The main point of interest if what is known as the elbow. Finding the elbow is a bit of a judgement call.

How Does K-Means Work?

Even before this video, you know most of what you needed to about how the k-means algorithm works:

  1. You choose k as the number of clusters you believe to be in your dataset or...

  2. You use the elbow method to determine k for your data.

Then this number of clusters is created within your dataset, where each point is assigned to each group.

However, to understand what edge cases might occur when grouping points together, it is necessary to understand exactly what the k-means algorithm is doing. Here is one method for computing k-means:

1. Randomly place k centroids amongst your data.

Then within a loop until convergence perform the following two steps:

2. Assign each point to the closest centroid.

3. Move the centroid to the center of the points assigned to it.

At the end of this process, you should have k-clusters of points

Starting points and average dist to the centers

In this video, you saw that how the starting points of the centroids can actually make a difference as to the final results you obtain from the k-means algorithm.

Starting points should be very different from on try to the other.

In order to assure you have the "best" set of clusters, the algorithm you saw earlier will be performed a few times with different starting points. The best set of clusters is then the clustering that creates the smallest average distance from each point to its corresponding centroid.

Feature scaling

For any machine learning algorithm that uses distances as a part of its optimization, it is important to scale your features.

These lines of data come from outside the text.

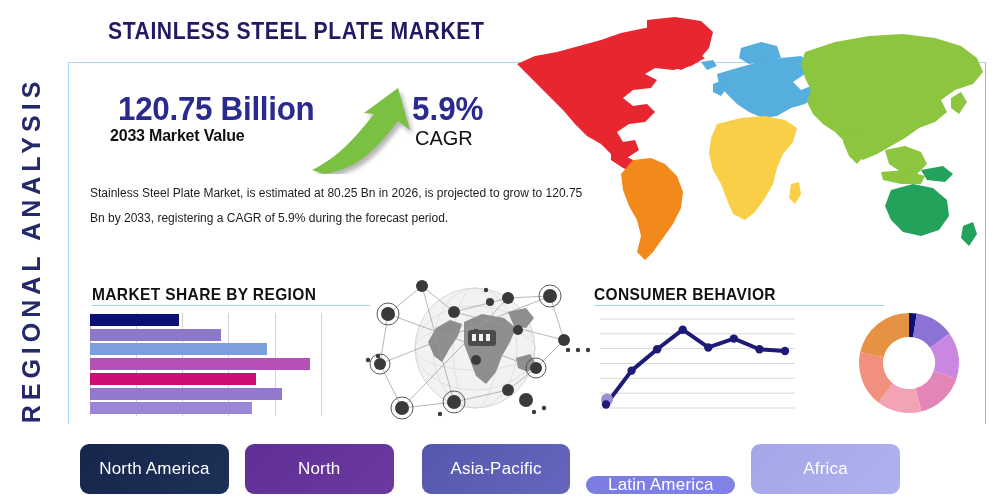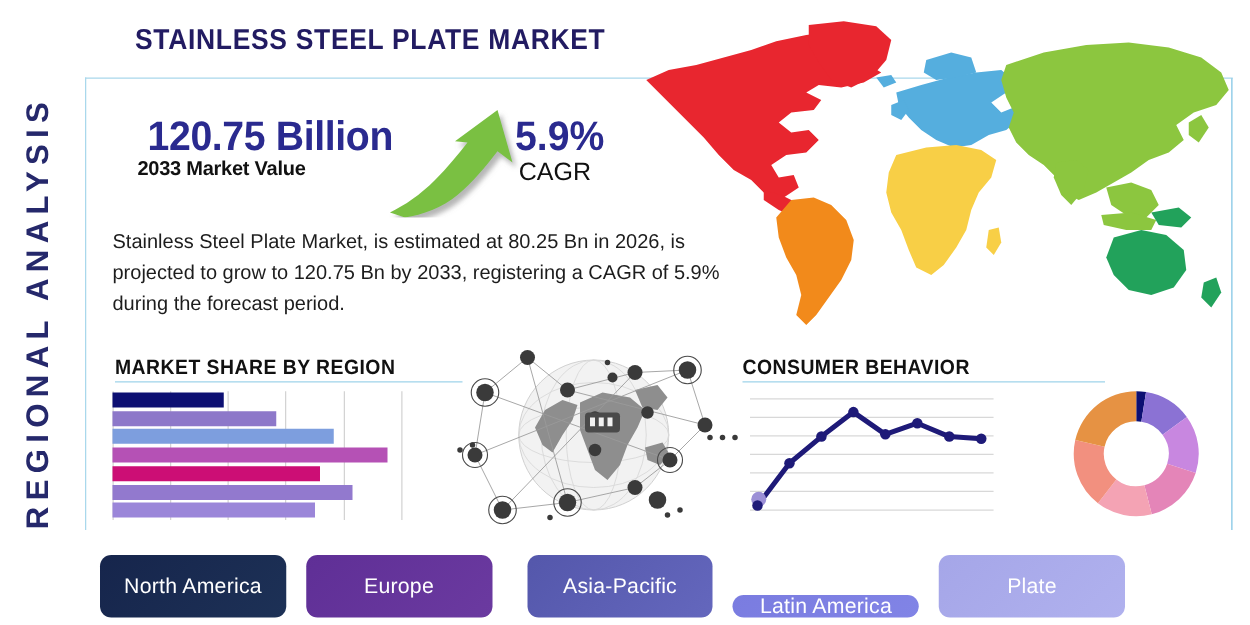--- a/index.html
+++ b/index.html
@@ -125,21 +125,21 @@
     height: 88px;
   }
 
   
   .description {
     position: absolute;
     left: 90px;
     top: 181px;
     width: 495px;
     font-family: "Liberation Sans", sans-serif;
-    font-size: 16px;
+    font-size: 12px;
     line-height: 25px;
     color: #1d1d1d;
   }
 
   
   .section-head {
     position: absolute;
     font-family: "Liberation Sans Narrow", "Liberation Sans", sans-serif;
     font-size: 16.5px;
     font-weight: bold;
@@ -456,19 +456,19 @@
           <path d="M21.354647317351187,91.50775061878453 A50,50 0 0 1 3.2041619030626194,41.0928379301729 L26.626164189592565,46.328275723689906 A26,26 0 0 0 36.064416605022615,72.54403032176795 Z" fill="#f2907f"></path>
           <path d="M3.2041619030626194,41.0928379301729 A50,50 0 0 1 51.99999999999999,2 L51.99999999999999,26 A26,26 0 0 0 26.626164189592565,46.328275723689906 Z" fill="#e69243"></path>
         </g>
     </svg>
   </div>
 
   <div class="rule-bottom"></div>
 
   <div class="regions">
       <div class="region-btn" style="background: linear-gradient(135deg, rgb(22, 37, 76), rgb(29, 49, 86));">North America</div>
-      <div class="region-btn" style="background: linear-gradient(135deg, rgb(95, 47, 150), rgb(107, 58, 160));">Europe</div>
+      <div class="region-btn" style="background: linear-gradient(135deg, rgb(95, 47, 150), rgb(107, 58, 160));">North</div>
       <div class="region-btn" style="background: linear-gradient(135deg, rgb(84, 87, 171), rgb(100, 103, 189)); margin-left: 12px;">Asia-Pacific</div>
       <div class="region-btn" style="background: linear-gradient(135deg, rgb(122, 124, 224), rgb(129, 132, 230)); margin-top: 32px;">Latin America</div>
-      <div class="region-btn" style="background: linear-gradient(135deg, rgb(165, 166, 232), rgb(176, 177, 238));">Plate</div>
+      <div class="region-btn" style="background: linear-gradient(135deg, rgb(165, 166, 232), rgb(176, 177, 238));">Africa</div>
     </div>
 
 </div>
 
 </body></html>

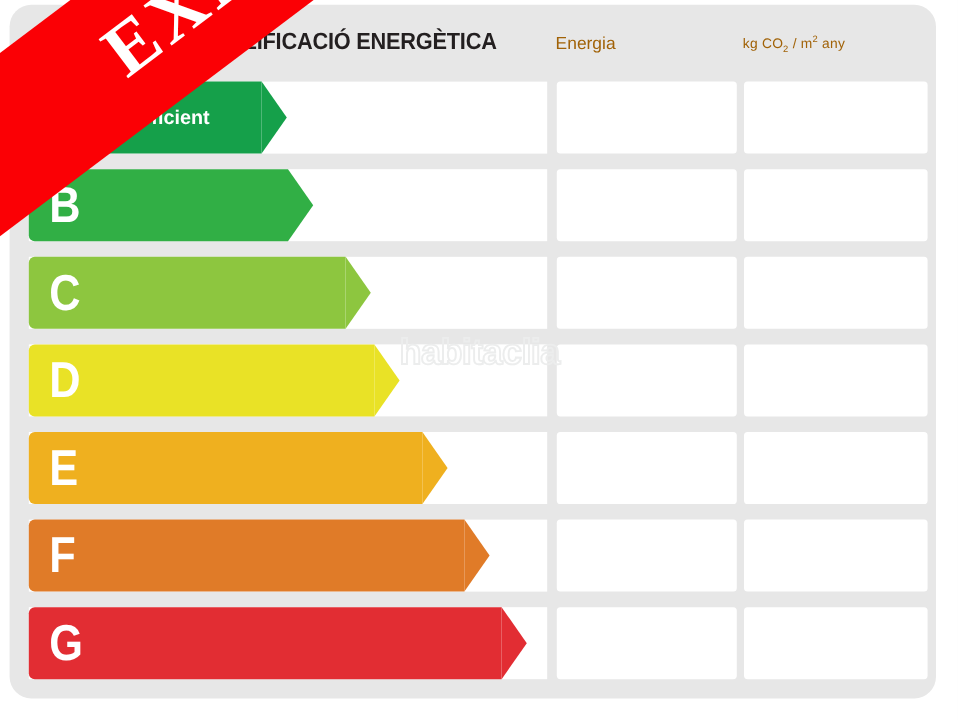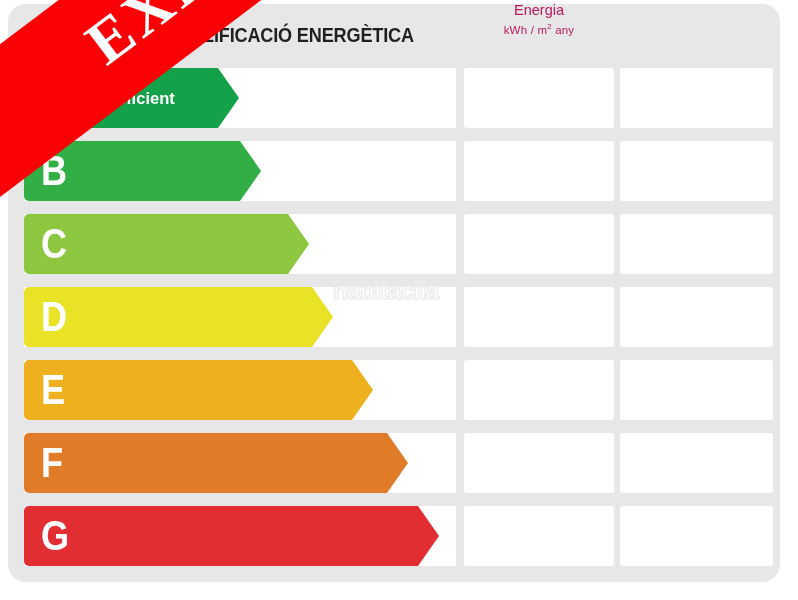--- a/index.html
+++ b/index.html
@@ -44,23 +44,23 @@
     color: #231f20;
     font-family: "Liberation Sans Narrow", "Liberation Sans", sans-serif;
     transform: scaleX(0.93);
     transform-origin: left center;
     white-space: nowrap;
   }
 
   
   .col-head {
     position: absolute;
-    top: 0;
-    text-align: center;
-    color: #be185d;
+    top: 27px;
+    text-align: left;
+    color: #a16207;
     line-height: 1.45;
     white-space: nowrap;
   }
   .col-head .ch-title {
     display: block;
     font-size: 14.5px;
   }
   .col-head .ch-unit {
     display: block;
     font-size: 11.5px;
@@ -145,21 +145,21 @@
     border-radius: 3px;
   }
   .cell.energy { left: 464px; width: 150px; }
   .cell.emissions { left: 620px; width: 153px; }
 
   
   .watermark {
     position: absolute;
     left: 333px;
     top: 277px;
-    font-size: 24px;
+    font-size: 30px;
     font-weight: bold;
     color: transparent;
     -webkit-text-stroke: 1.6px #eceded;
     letter-spacing: -0.5px;
     pointer-events: none;
   }
 
   
   .banner-wrap {
     position: absolute;
@@ -196,26 +196,26 @@
 <body>
 
 <div id="stage">
 
   <div class="panel"></div>
 
   <div class="panel-title">ESCALA DE LA QUALIFICACIÓ ENERGÈTICA</div>
 
   <div class="col-head energy">
     <span class="ch-title">Energia</span>
+  </div>
+
+  <div class="col-head emissions">
     <span class="ch-unit">
-      <span>kWh / m</span><sup>2</sup><span> any</span>
+      <span>kg CO</span><sub>2</sub><span> / m</span><sup>2</sup><span> any</span>
     </span>
-  </div>
-
-  <div class="col-head emissions">
   </div>
 
   <div class="rows" id="rows">
       <div class="row" style="top: 68px;">
         <div class="stripe"></div>
         <div class="band" style="width: 194px; background: rgb(21, 160, 74);">
           <span class="letter">A</span>
           <span class="caption">més eficient</span>
           <span class="tip" style="border-left: 21px solid rgb(21, 160, 74);"></span>
         </div>

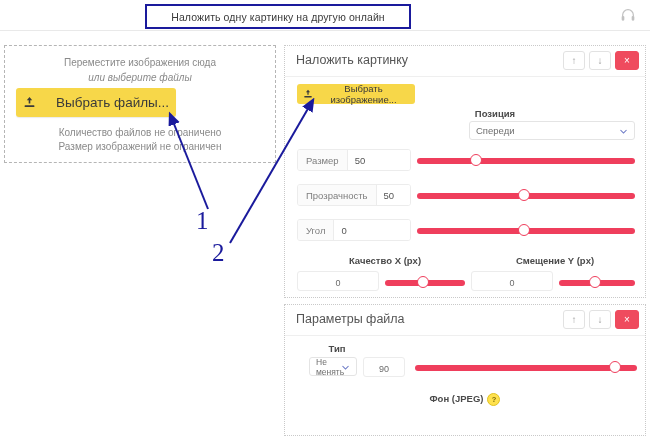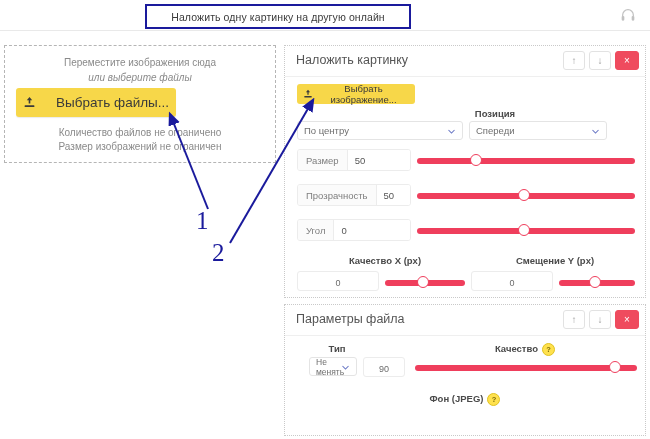--- a/index.html
+++ b/index.html
@@ -246,29 +246,21 @@
       <svg viewBox="0 0 24 24" width="10" height="10" fill="#3a3a3a">
         <path d="M12 2 L17 8 H13.5 V14 H10.5 V8 H7 Z"></path>
         <rect x="3" y="17" width="18" height="3.2" rx="1"></rect>
       </svg>
     </span>
     <span>Выбрать изображение...</span>
   </button>
 
   <div class="center-label" style="left:120px;top:62px;width:180px;">Позиция</div>
 
-  <div class="select-box" style="left:12px;top:75px;width:166px;">
-    <span>По центру</span>
-    <span class="cv">
-      <svg viewBox="0 0 12 12" width="9" height="9" fill="none" stroke="#3f51b5" stroke-width="1.4">
-          <path d="M2 4 L6 8 L10 4"></path>
-        </svg>
-    </span>
-  </div>
-  <div class="select-box" style="left:184px;top:75px;width:138px;">
+  <div class="select-box" style="left:184px;top:75px;width:166px;">
     <span>Спереди</span>
     <span class="cv">
       <svg viewBox="0 0 12 12" width="9" height="9" fill="none" stroke="#3f51b5" stroke-width="1.4">
           <path d="M2 4 L6 8 L10 4"></path>
         </svg>
     </span>
   </div>
 
   <div class="row-field" style="left:12px;top:103px;width:114px;">
     <div class="rf-label">Размер</div>
@@ -322,23 +314,20 @@
     <div class="panel-title">Параметры файла</div>
     <div class="panel-btns">
       <button class="pbtn">↑</button>
       <button class="pbtn">↓</button>
       <button class="pbtn close">×</button>
     </div>
   </div>
 
   <div class="center-label" style="left:2px;top:38px;width:100px;">Тип</div>
 
-  <div class="center-label" style="left:130px;top:38px;width:220px;">
-    <span>Качество</span><span class="help-dot">?</span>
-  </div>
 
   <div class="select-box" style="left:24px;top:52px;width:48px;">
     <span style="font-size:8.5px">Не менять</span>
     <span class="cv">
       <svg viewBox="0 0 12 12" width="9" height="9" fill="none" stroke="#3f51b5" stroke-width="1.4">
           <path d="M2 4 L6 8 L10 4"></path>
         </svg>
     </span>
   </div>
   <div class="num-box" style="left:78px;top:52px;width:42px;height:20px;">

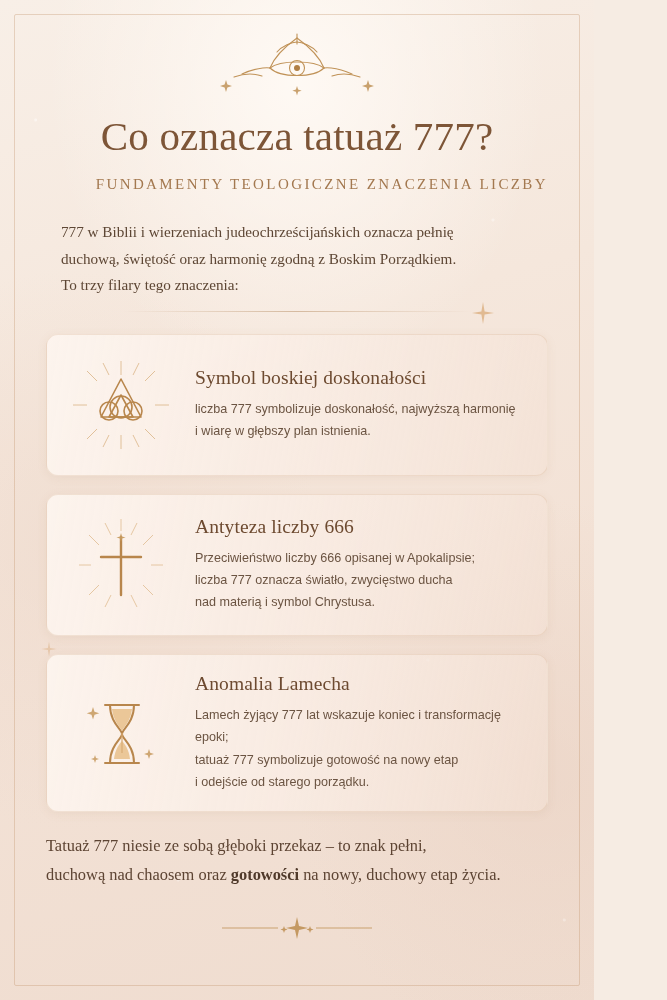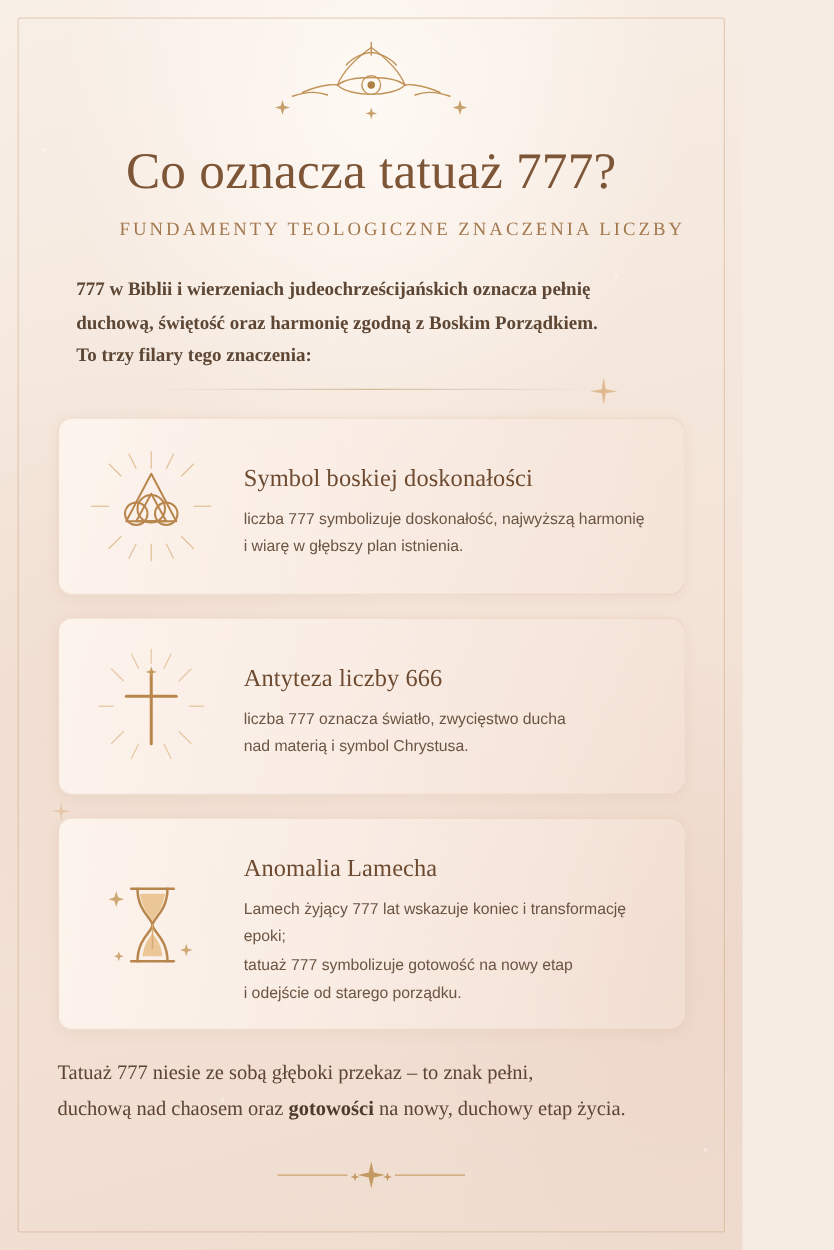--- a/index.html
+++ b/index.html
@@ -90,21 +90,21 @@
 
   
   .intro {
     margin: 26px auto 0;
     width: 472px;
     font-family: "Liberation Serif", serif;
     font-size: 15.2px;
     line-height: 1.75;
     color: #5d4634;
   }
-  .intro .line { display: block; font-weight: bold; }
+  .intro .line { display: block; }
 
   .divider {
     margin: 12px auto 0;
     width: 350px;
     height: 1px;
     background: linear-gradient(90deg, rgba(186,146,106,0) 0%, rgba(186,146,106,0.55) 50%, rgba(186,146,106,0) 100%);
   }
 
   
   .cards { margin-top: 22px; }
@@ -128,21 +128,21 @@
     flex: 0 0 120px;
     height: 104px;
     display: flex;
     align-items: center;
     justify-content: center;
   }
 
   .card-body { flex: 1 1 auto; }
 
   .card-title {
-    margin: 12px 0 9px;
+    margin: 0 0 9px;
     font-family: "Liberation Serif", serif;
     font-size: 19.5px;
     font-weight: 400;
     color: #6d4a30;
     letter-spacing: .1px;
   }
   .card-text {
     margin: 0;
     font-family: "Liberation Sans", sans-serif;
     font-size: 12.6px;
@@ -283,20 +283,21 @@
               <line x1="36" y1="42" x2="76" y2="42"></line>
             </g>
             <g fill="#c79a5e" opacity=".9">
               <path d="M56 18 l1.1 3.4 3.4 1.1 -3.4 1.1 -1.1 3.4 -1.1 -3.4 -3.4 -1.1 3.4 -1.1 z"></path>
             </g>
           </svg>
         </div>
         <div class="card-body">
           <h2 class="card-title">Antyteza liczby 666</h2>
           <p class="card-text">
+            <span class="line">Przeciwieństwo liczby 666 opisanej w Apokalipsie;</span>
             <span class="line">liczba 777 oznacza światło, zwycięstwo ducha</span>
             <span class="line">nad materią i symbol Chrystusa.</span>
           </p>
         </div>
       </div>
 
       <div class="card">
         <div class="card-icon">
           <svg width="112" height="100" viewBox="0 0 112 100">
             <g fill="#c79a5e" opacity=".85">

You saw this earlier in regularized forms of regression like Ridge and Lasso, but it is also true for k-means. In future sections on PCA and ICA, feature scaling will again be important for the successful optimization of your machine learning algorithms.

Though there are a large number of ways that you can go about scaling your features, there are two ways that are most common:

  1. Normalizing or Max-Min Scaling - this type of scaling transforms variable values to between 0 and 1.

  2. Standardizing or Z-Score Scaling - this type of scaling transforms variable values so they have a mean of 0 and standard deviation of 1.

We usually do Standardizing. Normalizing is used for the scaling of the color of an image.